Maestra:  ( Avvicinandosi alla vecchia)Non si disperi, in qualche modo usciremo di qui.

Soldato: Come? Come?

Impiegato: Anche la velocità è costante, non andiamo né più forte, né più piano.

Soldato ( gridando ): Io non credo a quello che avete detto, non credo al soprannaturale,  è tutto un trucco.

Operaio ( gridando) : Un trucco? di chi? Mio, dell’autista o della vecchia?

Soldato: Io ho la ragazza, sono venuto in licenza, per stare con lei. ( ad alta voce) per stare con lei, capite? Non per essere chiuso qua dentro. Per stare con lei, con lei!( grida tirandosi i pugni in testa) Con lei!

Il medico gli si avvicina scuotendolo.

Medico: Non urlare, non risolveremo niente, così.

Operaio: Perché, con il ragionamento che cosa abbiamo risolto?

Il soldato si calma e si siede.

Soldato: In caserma, la sera, dopo che veniva suonato il silenzio, nel mio letto non mi addormentavo subito, pensavo a lei. Ha i capelli neri, è bella, quando passeggiamo insieme tutti si voltano a guardarla, io ne sono geloso.

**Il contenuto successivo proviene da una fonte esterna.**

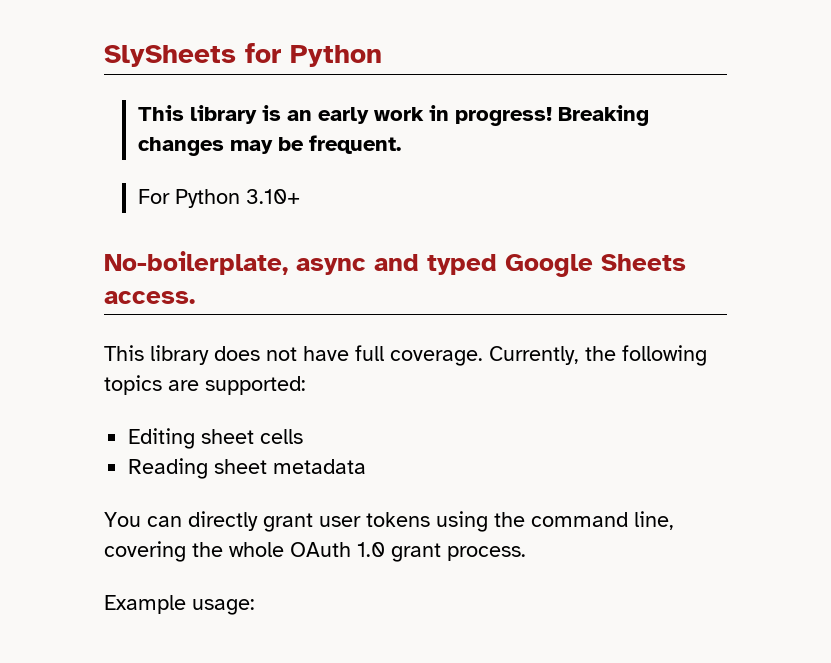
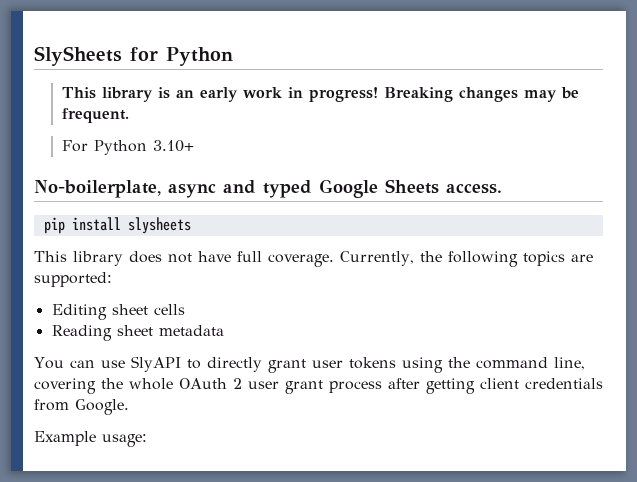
+ pip install slysheets
- You can directly grant user tokens using the command line, covering the whole OAuth 1.0 grant process.
+ You can use SlyAPI to directly grant user tokens using the command line, covering the whole OAuth 2 user grant process after getting client credentials from Google.

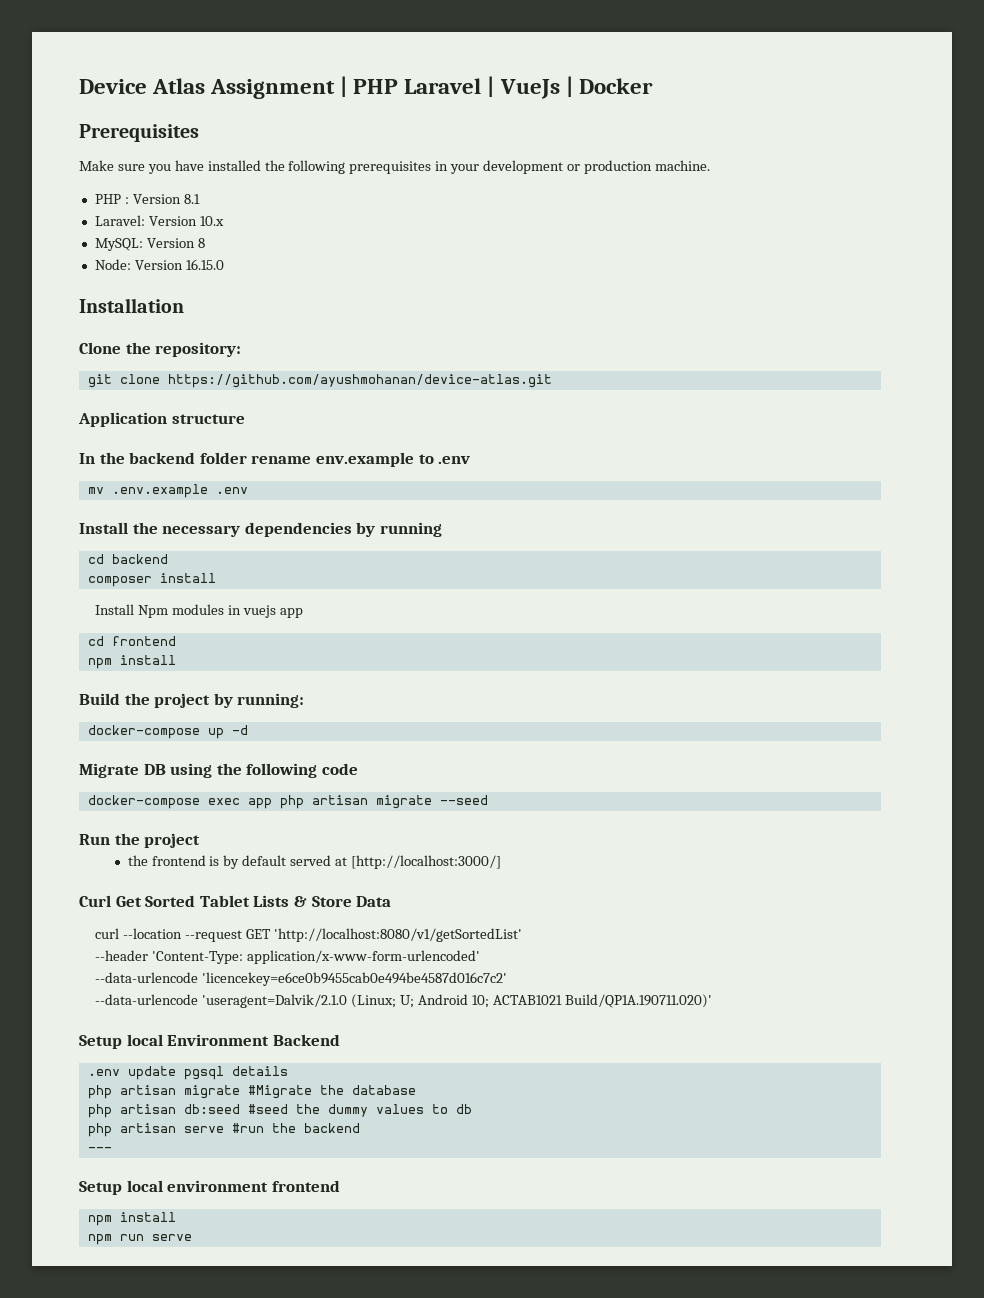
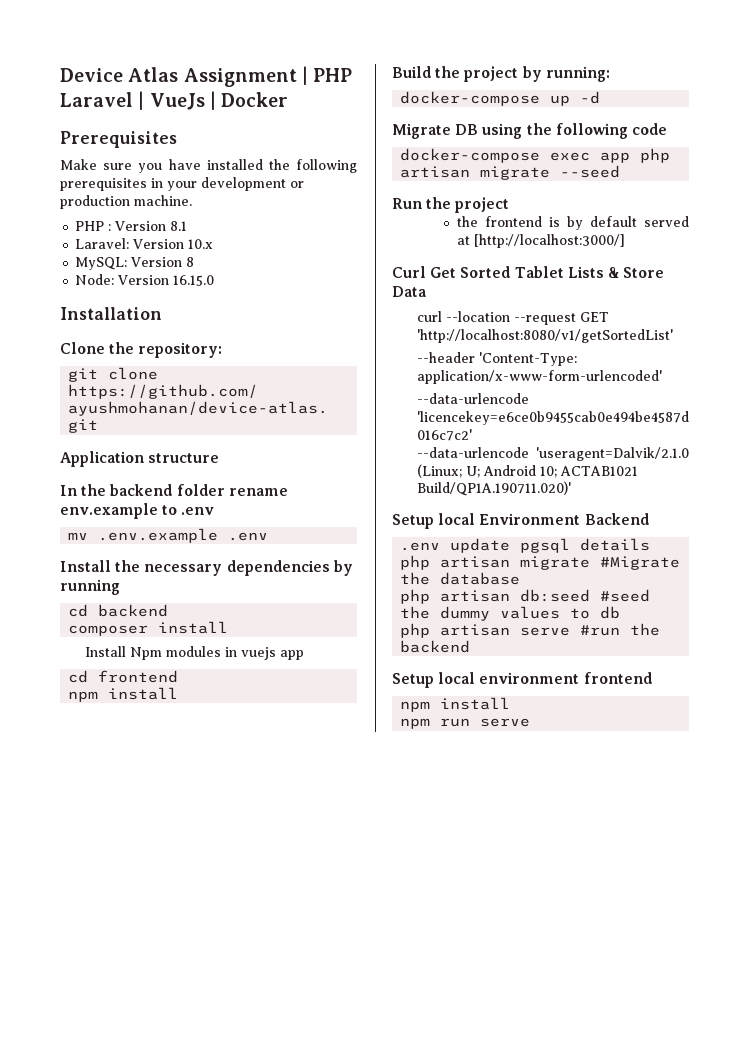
- ---

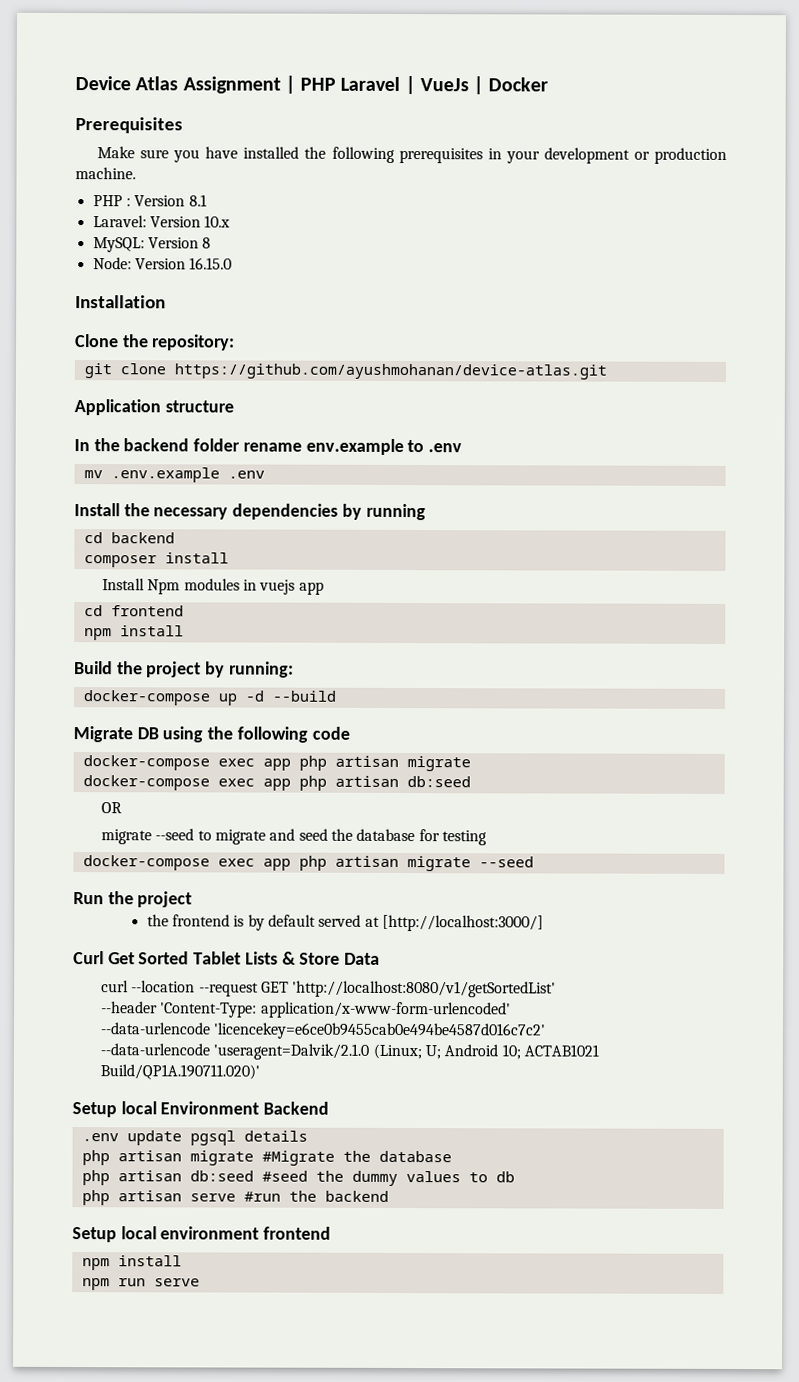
- docker-compose up -d
+ docker-compose up -d --build
  Migrate DB using the following code
+ docker-compose exec app php artisan migrate
+ docker-compose exec app php artisan db:seed
+ OR
+ migrate --seed to migrate and seed the database for testing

Mi rimprovera spesso la mia gelosia. Ho sopportato tante cose in caserma, tante umiliazioni, solo perché sapevo di avere lei che mi aspettava. Desideravo tanto rivederla. Mi scriveva spesso. Incominciava ogni lettera allo stesso modo ”Mio caro amore, non vedo l’ora che tu sia con me per sempre…” ( Pausa ) e la terminava con questa parole “ ti aspetto”
 

Operaio: La rivedrai.

Soldato :Quando?

Studente: Quando? Chi di noi può essere sicuro di tornare alla normalità?

Soldato: Non usciremo più di qui.

Vecchia: Sono vecchia, ma non posso morire ora. Devo badare a mio marito, gli resto solo, io.

Studente: Chi ha detto che moriremo?

Maestra.: Forse siamo già morti.

Impiegato: Morti?

Operaio: Sono un morto io? ( Pizzicandosi) Sono vivo.( Gridando) Sono vivo, sono vivo.

Studente: Siamo vivi senza poter vivere.

Operaio: Siamo vivi, possiamo parlare, toccare, uscire da questa maledetta trappola!

Studente: Non ne usciremo.

Impiegato: Forse siamo entrati in un’altra dimensione

Operaio: Un’altra dimensione?
Roba da fantascienza.

Impiegato: Come chiama allora quello che ci sta accadendo?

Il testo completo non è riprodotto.